Privacy
Octomil privacy controls are designed for production use where sensitive user data must remain on-device.
Core privacy mechanisms
- Secure aggregation of client updates.
- Differential privacy noise controls.
- Operational controls for auditability and compliance.
Why privacy matters in federated learning
Federated learning already improves on centralized ML by keeping raw data on-device. But model updates themselves can leak information. Gradient inversion attacks can reconstruct training samples from raw gradients, and membership inference attacks can determine whether a specific record was in a client's training set. To defend against these threats, you need two additional layers: differential privacy (DP) and secure aggregation (SecAgg).
Octomil ships both as first-class features, not research add-ons. They integrate directly into the training round lifecycle documented in Training Rounds and are enforced through the privacy pipeline described below.

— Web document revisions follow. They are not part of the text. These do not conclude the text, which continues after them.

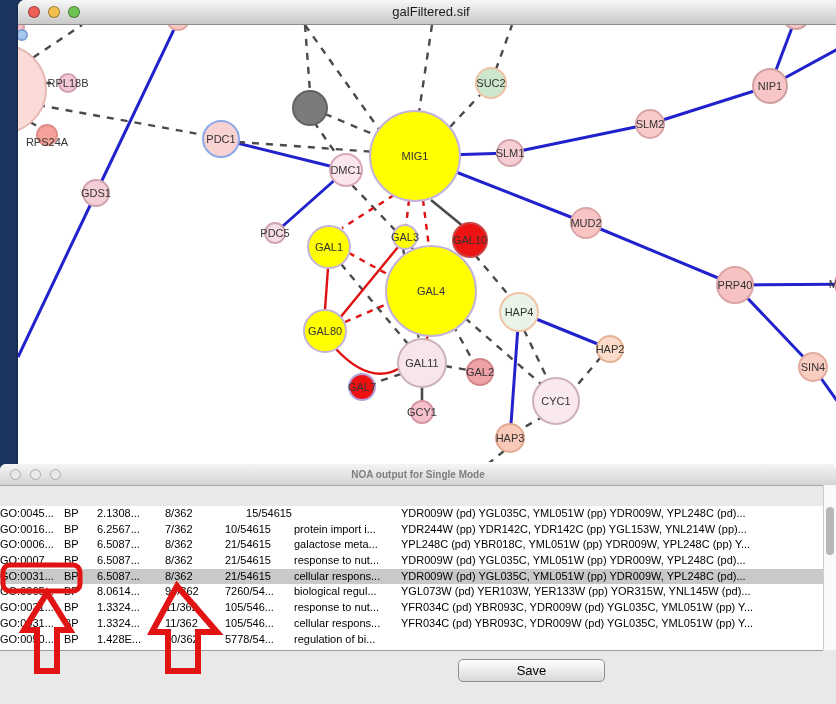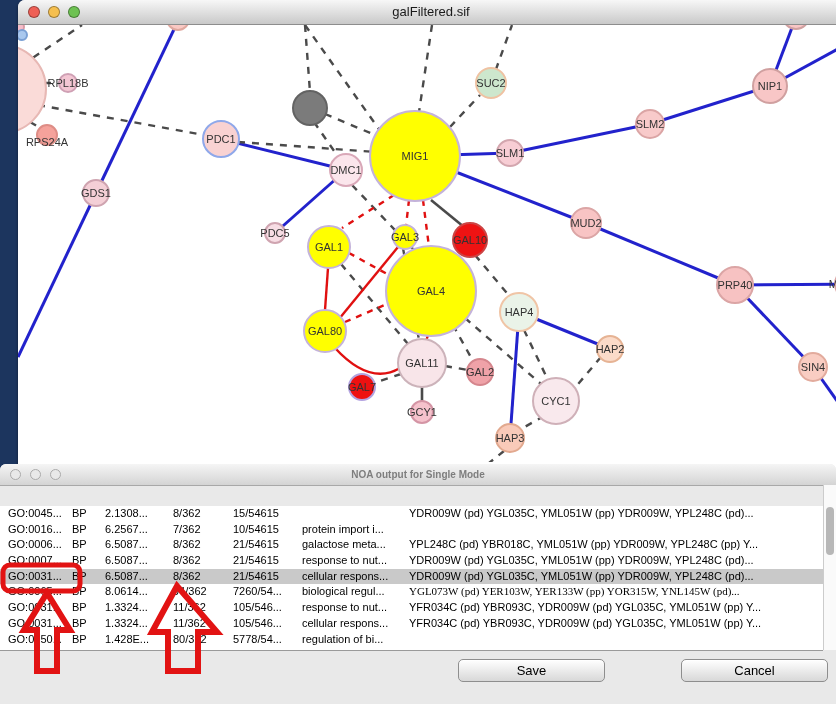--- a/index.html
+++ b/index.html
@@ -35,7 +35,7 @@
          border-right:1px solid #c6c6c6;overflow:hidden;white-space:nowrap;box-sizing:border-box;}
   .tbody{position:absolute;left:0;top:42px;width:823px;height:144px;background:#fff;
          border-bottom:1px solid #9a9a9a;overflow:hidden;}
-  .trow{height:15.7px;display:flex;padding-left:8px;white-space:nowrap;
+  .trow{height:15.7px;display:flex;padding-left:0;white-space:nowrap;
         font-size:11px;line-height:15.5px;color:#000;}
   .trow.selected{background:#c9c9c9;}
   .tcell{flex:none;overflow:hidden;padding-right:2px;box-sizing:border-box;}

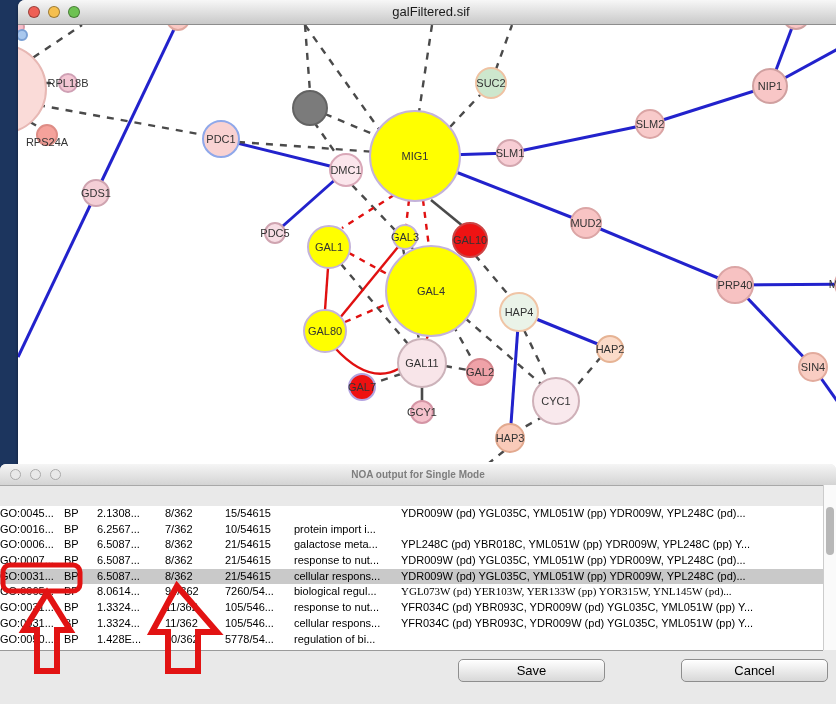--- a/index.html
+++ b/index.html
@@ -203,7 +203,7 @@
         <div class="tcell" style="width: 33px;">BP</div>
         <div class="tcell" style="width: 68px;">2.1308...</div>
         <div class="tcell" style="width: 60px;">8/362</div>
-        <div class="tcell" style="width: 69px;">15/54615</div>
+        <div class="tcell" style="width: 69px; text-align: right;">15/54615</div>
         <div class="tcell" style="width: 107px; margin-top: 48px;">carbon cataboli...</div>
         <div class="tcell" style="width: 413px;">YDR009W (pd) YGL035C, YML051W (pp) YDR009W, YPL248C (pd)...</div>
       </div>

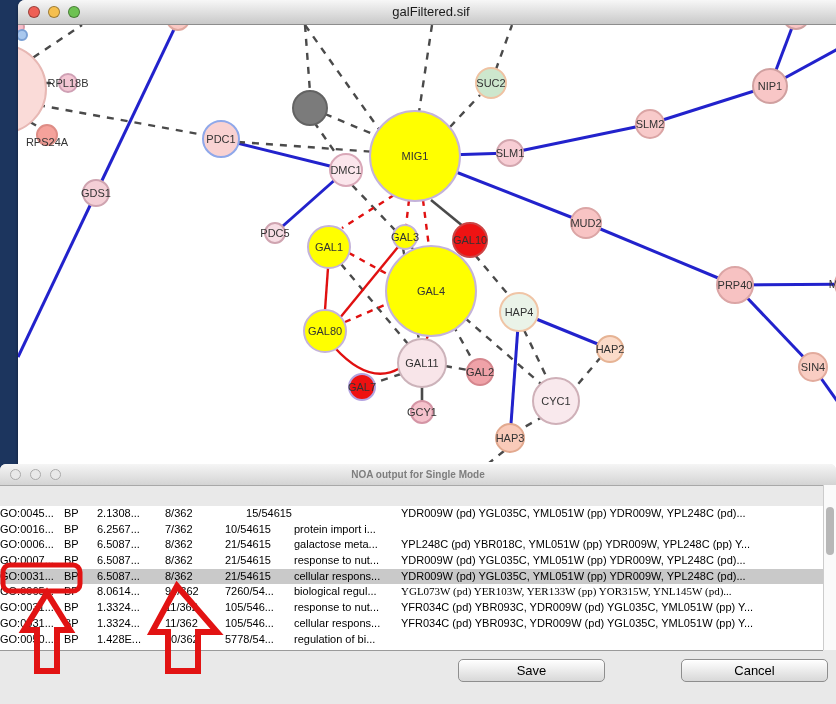--- a/index.html
+++ b/index.html
@@ -214,6 +214,7 @@
         <div class="tcell" style="width: 60px;">7/362</div>
         <div class="tcell" style="width: 69px;">10/54615</div>
         <div class="tcell" style="width: 107px;">protein import i...</div>
+        <div class="tcell" style="width: 413px;">YDR244W (pp) YDR142C, YDR142C (pp) YGL153W, YNL214W (pp)...</div>
       </div>
       <div class="trow">
         <div class="tcell" style="width: 64px;">GO:0006...</div>

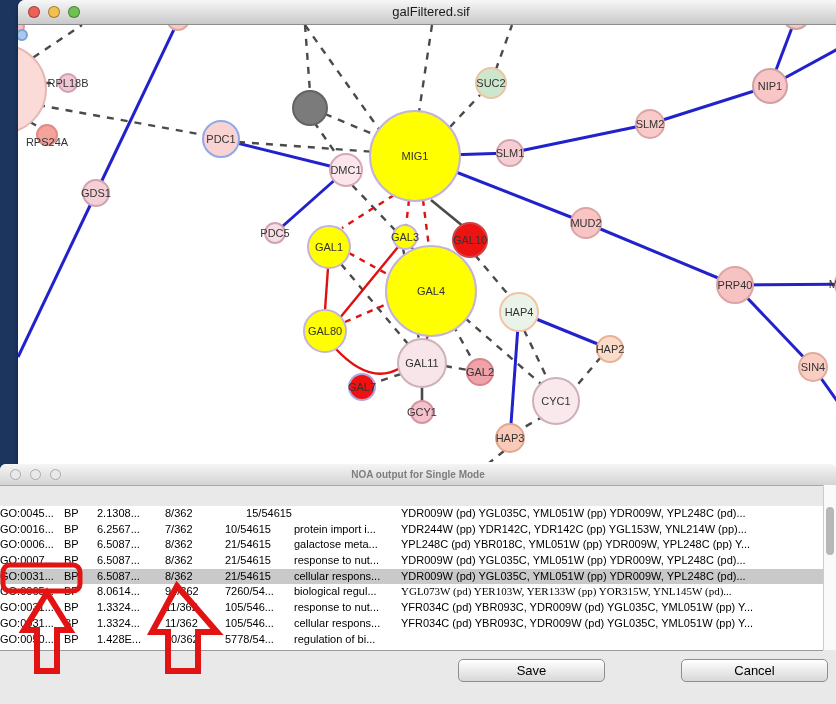--- a/index.html
+++ b/index.html
@@ -250,7 +250,7 @@
         <div class="tcell" style="width: 60px;">94/362</div>
         <div class="tcell" style="width: 69px;">7260/54...</div>
         <div class="tcell" style="width: 107px;">biological regul...</div>
-        <div class="tcell" style="width: 413px; font-family: Liberation Serif, serif;">YGL073W (pd) YER103W, YER133W (pp) YOR315W, YNL145W (pd)...</div>
+        <div class="tcell" style="width: 413px;">YGL073W (pd) YER103W, YER133W (pp) YOR315W, YNL145W (pd)...</div>
       </div>
       <div class="trow">
         <div class="tcell" style="width: 64px;">GO:0031...</div>

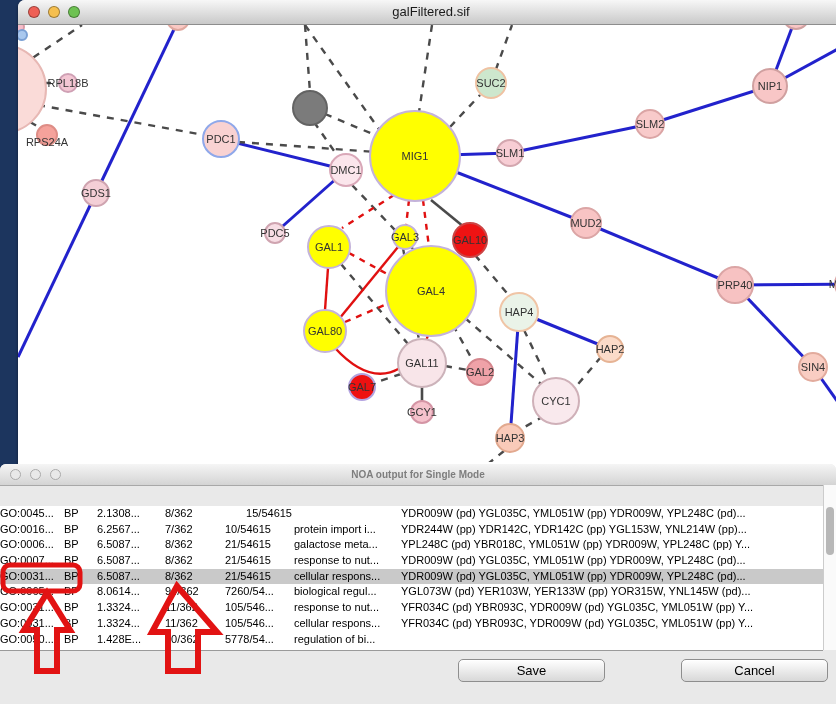--- a/index.html
+++ b/index.html
@@ -285,7 +285,6 @@
   </div>
 
   <button class="mac-btn save-btn">Save</button>
-  <button class="mac-btn cancel-btn">Cancel</button>
 </div>
 
 <svg class="anno" id="anno-svg" width="836" height="704">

Differential privacy in Octomil
Differential privacy provides a mathematical guarantee that the output of an aggregation round does not depend too heavily on any single client's contribution. Octomil implements client-level DP, where noise is calibrated per-client update before aggregation.
Key parameters
| Parameter | Description | Guidance |
|---|---|---|
epsilon | Privacy budget. Lower = stronger privacy, noisier model. | Tune based on your threat model and accuracy requirements |
delta | Probability of privacy guarantee failure. | Should be very small relative to your dataset size |
noise_multiplier | Standard deviation of Gaussian noise relative to clipping norm. | Higher values increase privacy at the cost of accuracy |
max_grad_norm | L2 clipping bound applied to each client update. | Tune based on your model's gradient distribution |
Choosing epsilon
There is no universal "correct" epsilon. The right value depends on your threat model and acceptable accuracy loss. Lower epsilon provides stronger privacy but noisier models; higher epsilon provides weaker formal guarantees but better model accuracy.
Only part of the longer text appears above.